Reputation: 171
so i have this:
for $i (0..@parsedText) {
if ($parsedText[$i] =~ /\s{20}<a href/) {
my $eventID = $parsedText[$i];
my $eventLink = $parsedText[$i];
my $event_id_title = $parsedText[$i];
$eventID =~ s/[\s\S]*?id=(\d+).*\n/$1/;
$eventLink =~ s/[\s\S]*?'(.*?)'.*/$1/;
$event_id_title =~ s/\s+<a[\s\S]*?>([^<]*).*\n/$1/;
};
};
but for some reason, if I print any of them, it returns the original value, instead of the string replacement that i WANT it to return.
Thanks for your help
Upvotes: 3
Views: 139
Reputation: 107040
This works...
my $eventID = $parsedText[$i];
my $eventLink = $parsedText[$i];
my $event_id_title = $parsedText[$i];
$eventID =~ s/.*id=['"]?(\d+)['"]?.*/$1/;
$eventLink =~ s/^.+a\s+href\s*=\s*(['"])([^\1]+)\1.*/$2/;
$event_id_title =~ s/\s+<a.*?>([^<]*).*/$1/;
print "$eventID\n";
print "$eventLink\n";
print "$event_id_title\n";
Regular expressions can be tricky. It's best you build a test program and test them bit by bit until you get what you want. Remember that you can use single or double quotes in HTML, and that URLs can have quotes in them. And, IDs don't have to be numeric (although I kept it as such here).

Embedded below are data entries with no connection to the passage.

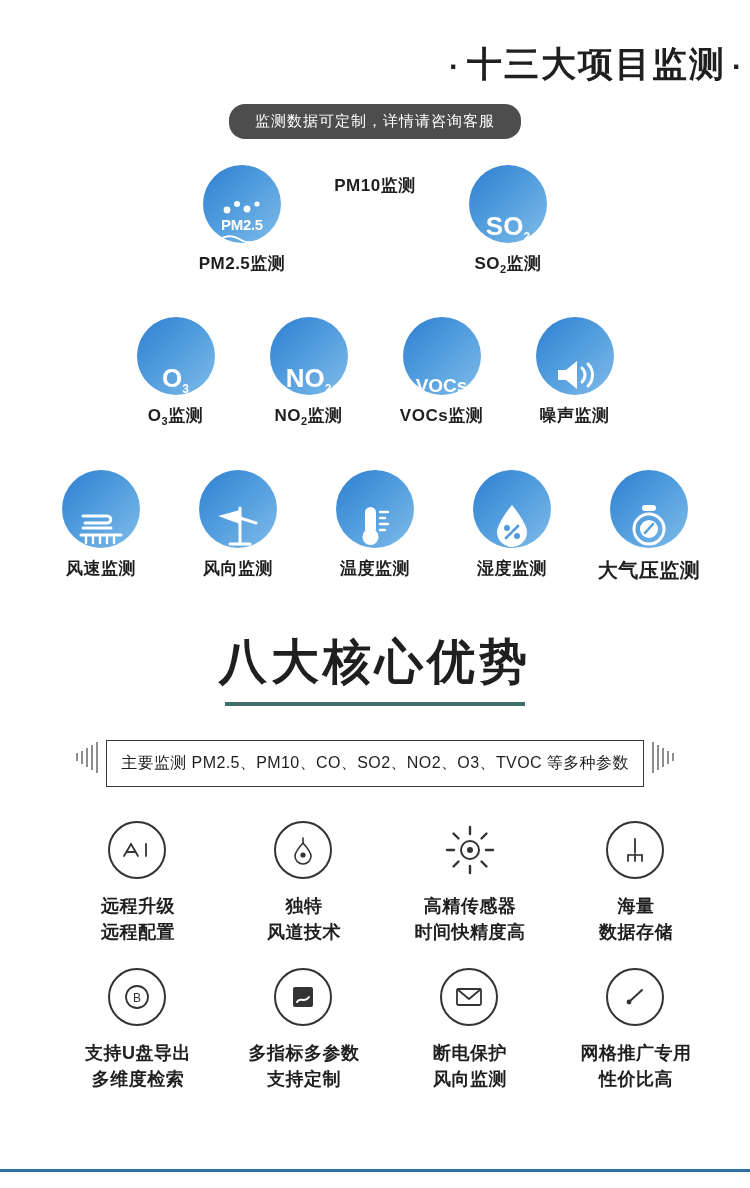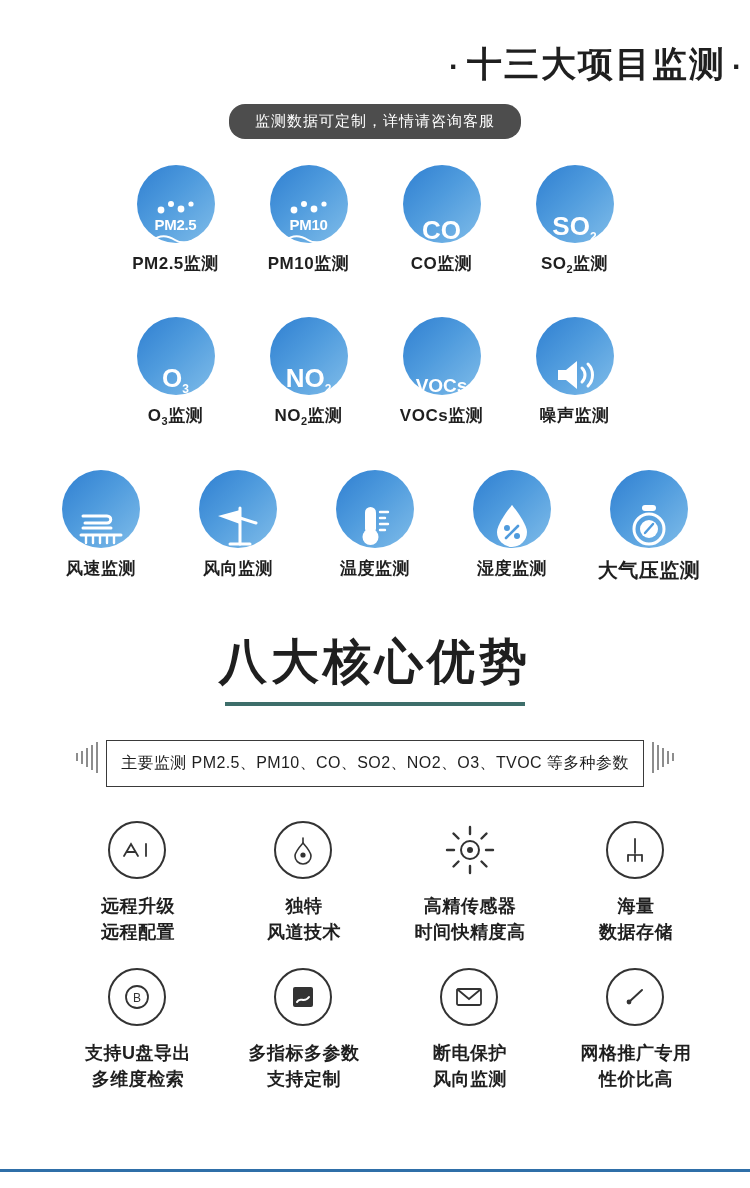"PM10" div.circle { html: <div> <div> <svg> <circle></circle> <circle></circle> <circle></circle> <circle></circle> </svg> <div>PM10</div> <svg> <path></path> </svg> </div> </div> -> none }
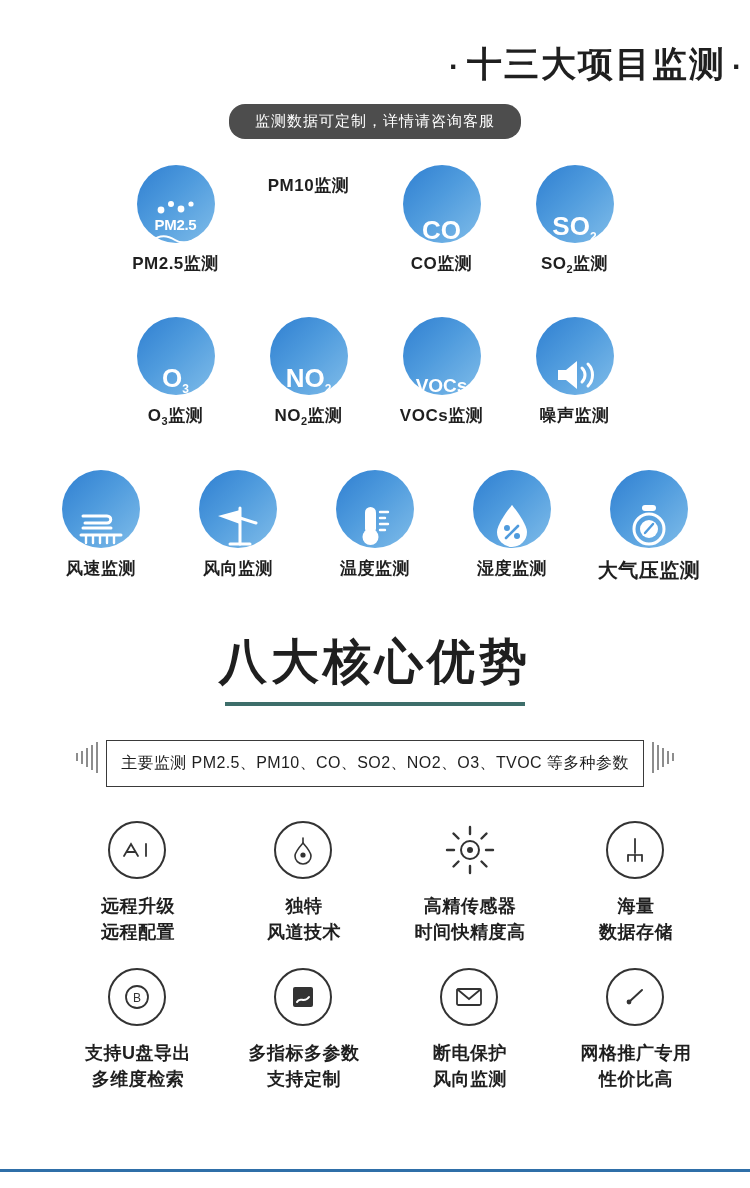"CO" div.cell { html: <div> <div> <span>CO</span> </div> <div>CO监测</div> </div> -> none }
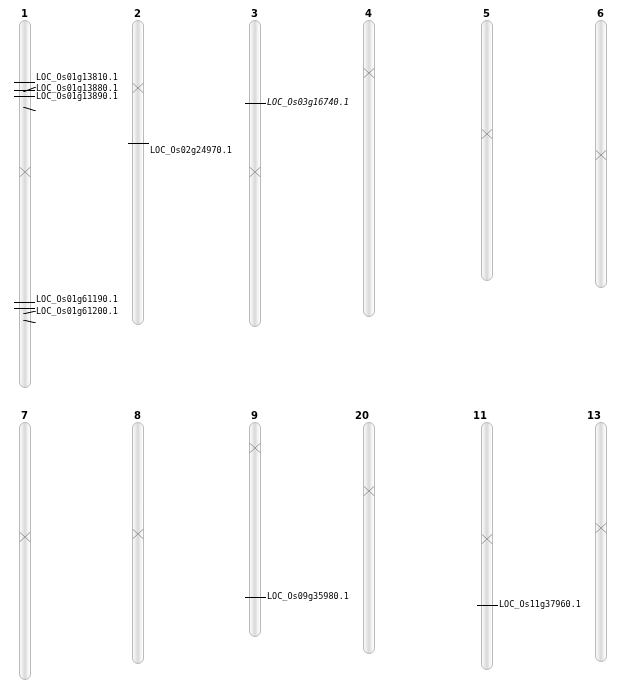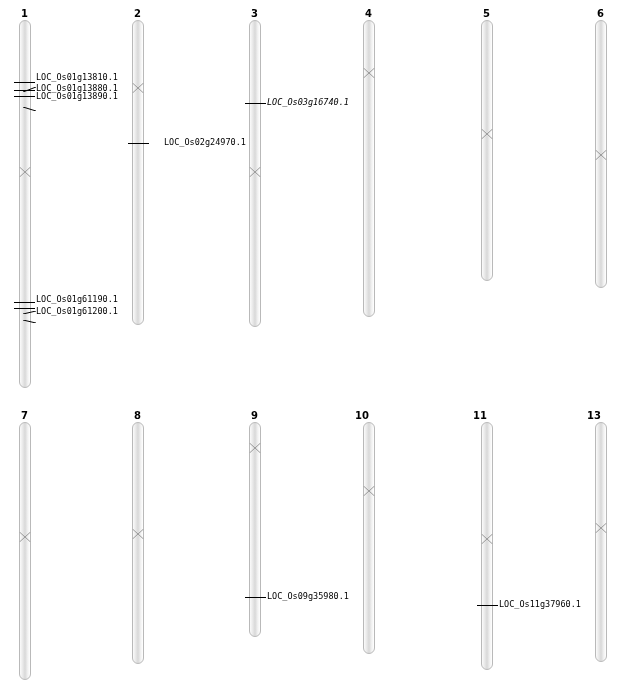"LOC_Os02g24970.1" div.marker-label { margin-left: 14px -> none; top: 138px -> 146px }
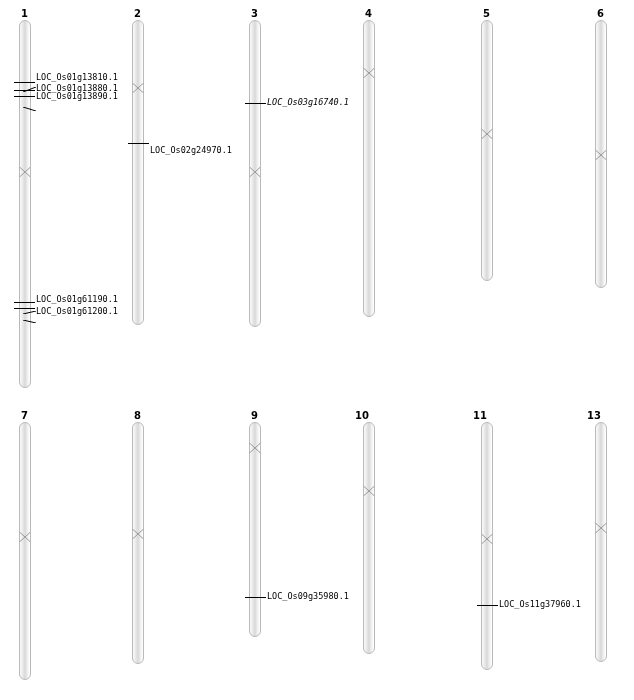"10" div.chrom-label { text: 10 -> 20 }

The '\1' in the $eventLink
references either a single quote or double quote. Since it's part of the regular expression, you need the backslash in front of the number and not a dollar sign.
Upvotes: 0
Reputation: 4070
You're getting the same in as out because the first part of your match isn't matching, so no substitution is being done.
My guess is (since no input has been shown) that you don't have newlines in your parsedText
array. Here's a slightly cleaner way of writing what you've done above:
foreach ( @parsedText ) {
if (/\s{20}<a href/) {
( my $eventID = $_ ) =~ s/.*?id=(\d+).*/$1/;
( my $eventLink = $_ ) =~ s/.*?'(.*?)'.*/$1/;
( my $event_id_title = $_ ) =~ s/\s+<a.*?>(.*?)<.*/$1/;
print "$eventID, $eventLink, $event_id_title\n";
}
}
Generally, you should avoid parsing HTML like this and instead use the years of collected wisdom that is http://cpan.org and use HTML::Parser, HTML::Parser::Simple, or HTML::TreeBuilder.
Upvotes: 5